Meetings are the fourth Saturday of each month except for June - August. Meeting time, place and program are listed in our Chapter yearbook.
The Washoe Zephyrs were first named by Mark Twain, of Virginia City, NV, who described the furious westerly winds that blow down the eastern Sierra ranges of western Nevada. These mighty gusts, were as Mark Twain described, "a peculiarly scriptural wind, in that no man knoweth whence it cometh".
"On Nevada Summer
"I was pleased to see that those traveling to Carson City on business could still receive accommodations more in keeping with what I paid when my brother Orlon and I first took residence in the Ormsby House in 1861.
I recall that we arrived by stage. Twenty eventful days from St. Joseph, Missouri. We were plowing through great deeps of powdery alkali dust that rose in thick clouds and floated across the plain like smoke from a burning house.
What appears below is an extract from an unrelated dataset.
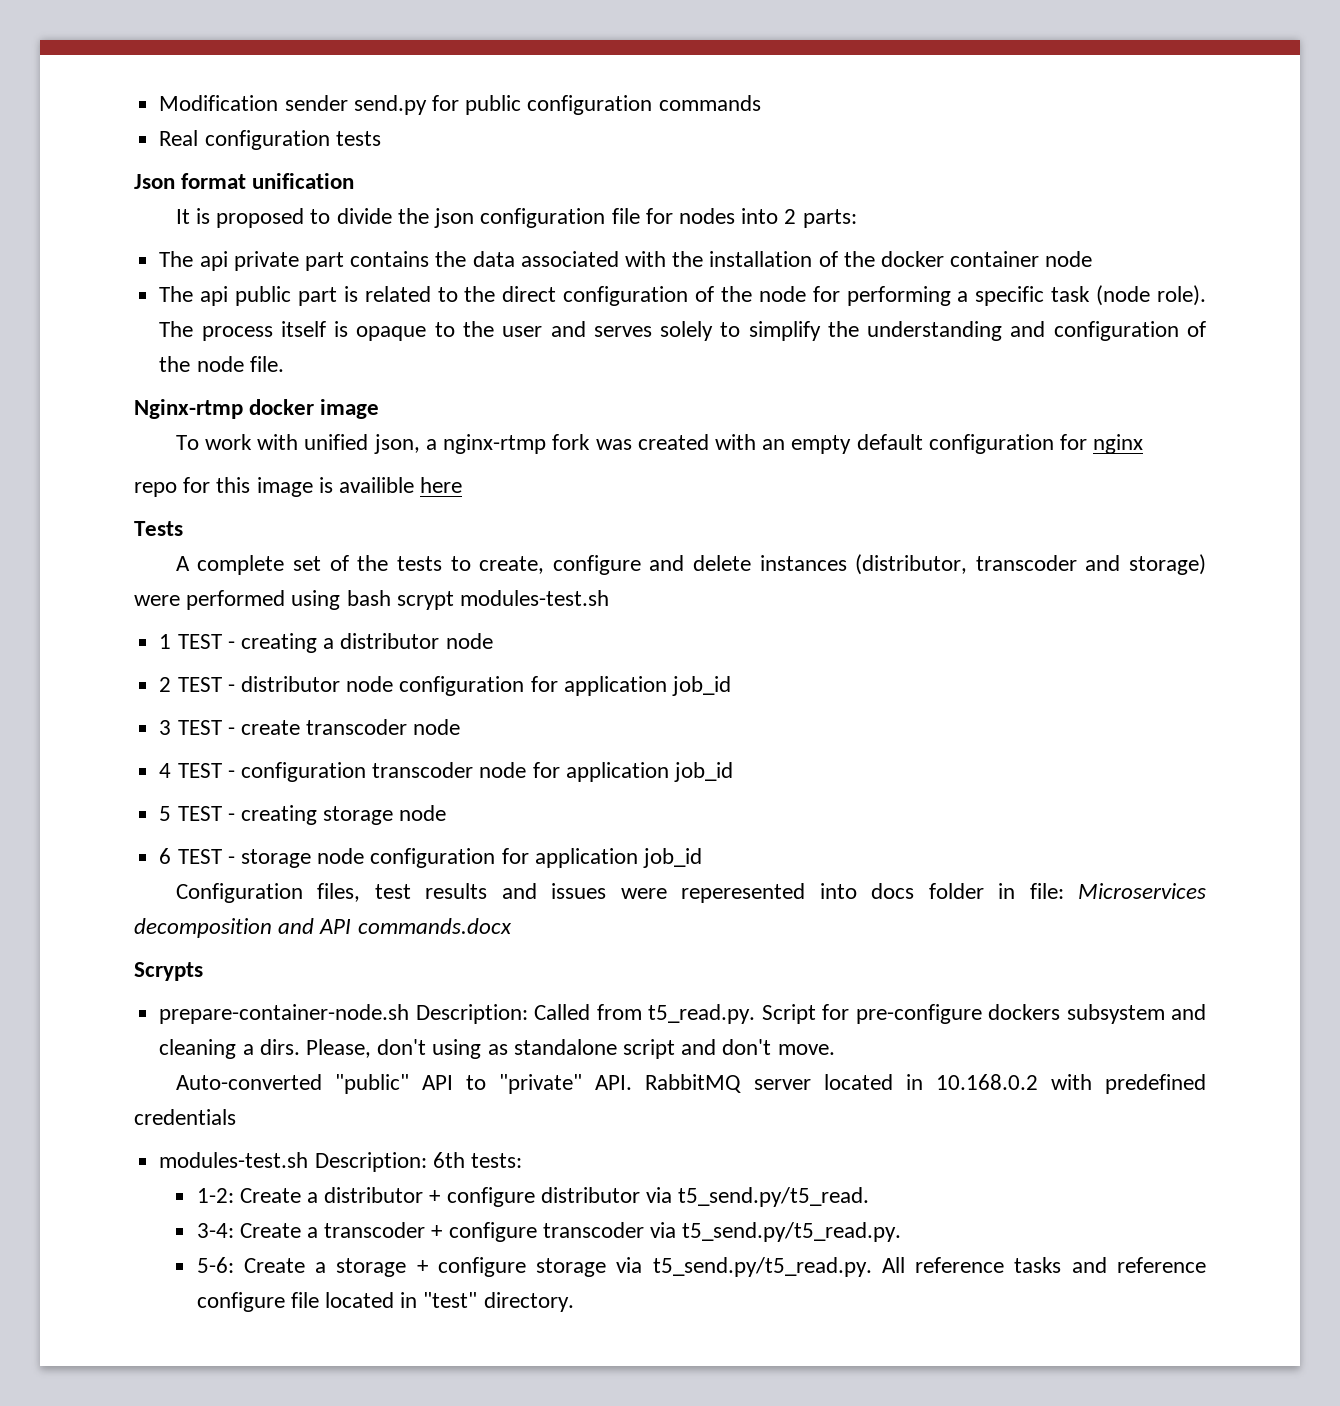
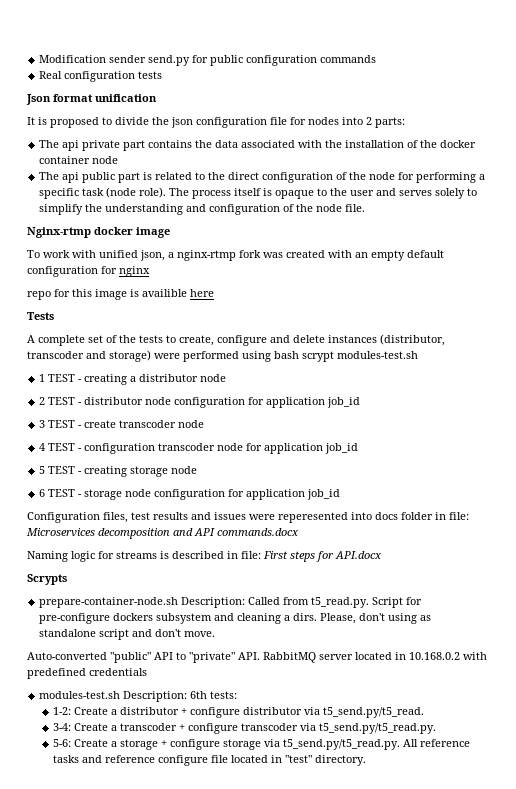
(512, 926) none -> [27,551,382,562] // Naming logic for streams is described in file: First steps for API.docx

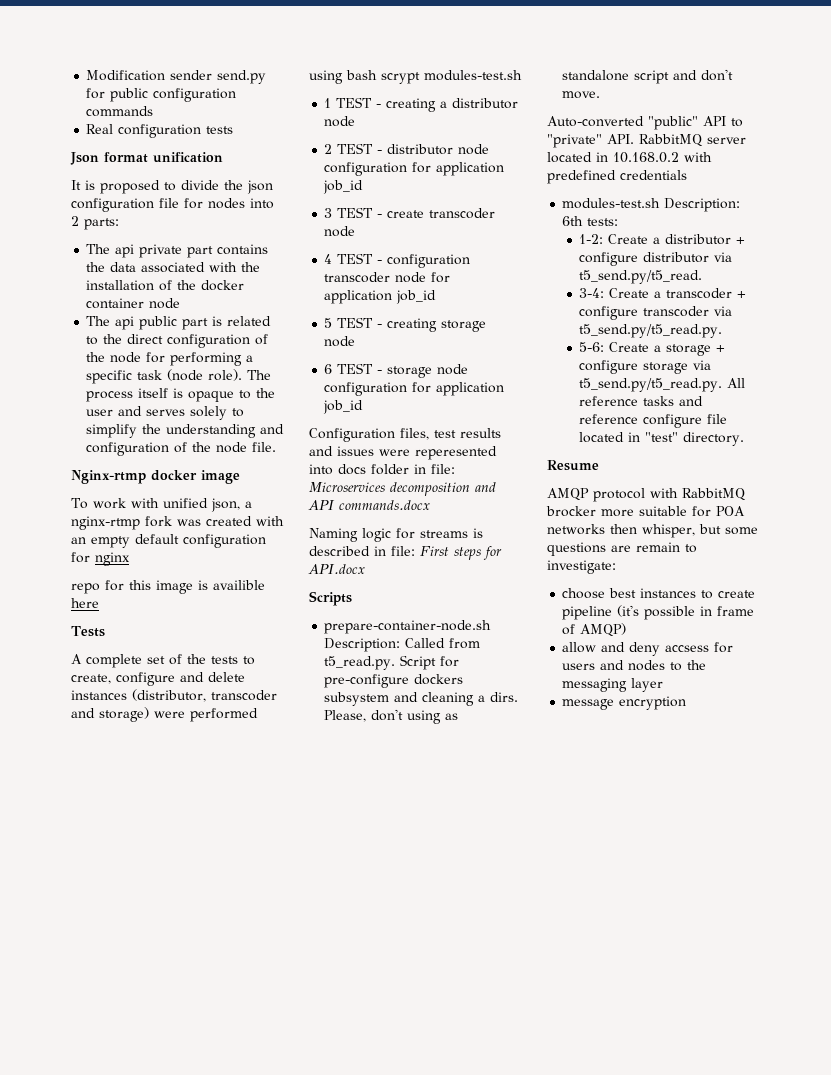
[27,574,67,585] Scrypts -> [309,591,352,606] Scripts
(366, 760) none -> [547,460,599,471] [547,488,746,502] [546,506,745,517] [547,524,758,538] [547,542,697,556] [547,560,616,574] [562,588,756,599] [562,605,755,620] [562,623,627,637] [562,642,734,656] [562,660,707,671] [562,678,664,692] [562,696,687,710] // Resume // AMQP protocol with RabbitMQ brocker more suitable for POA networks then whisper, but some questions are remain to investigate: // choose best instances to create pipeline (it's possible in frame of AMQP) // allow and deny accsess for users and nodes to the messaging layer // message encryption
We were coated with it like millers; so were the coach, the mules, the mailbags, the driver - we and the sagebrush and the other scenery were all one monotonous color.
We arrived, disembarked in the capital of Nevada Territory and the stage went on. It was a "wooden" town in those days, its population two thousand souls. The main street consisted of four or five blocks of little white frame stores which were too high to sit down on but not to high for other purposes.
That was all we say that day, for it was two o'clock, and according to custom the daily "Washoe Zephyr" set in; a soaring dust drift about the size of the United States set up edgewise came with it, and the capital of Nevada Territory disappeared from view.
Still, there were sights to be seen which were not wholly uninteresting to newcomers; for the vast dust cloud was thickly freckled with things strange to the upper air - things living and dead, that flitted hither and thither, going and coming, appearing and disappearing among the rolling billows of dust - hats, chickens, and parasols sailing in the remote heavens; blankets, tin signs, sagebrush and shingles a shade lower; doormats and buffalo robes lower still; shovels and coal scuttles out the next grade; glass doors, cats and little children on the next; disrupted lumberyards, light buggies and wheelbarrows on the next; and down only thirty or forty feet above ground was a scurrying storm of emigrating roofs and vacant lots.
It was something to see that much. I could have seen more, if I could have kept the dust out of my eyes.
Ah! It's great to be back in Nevada.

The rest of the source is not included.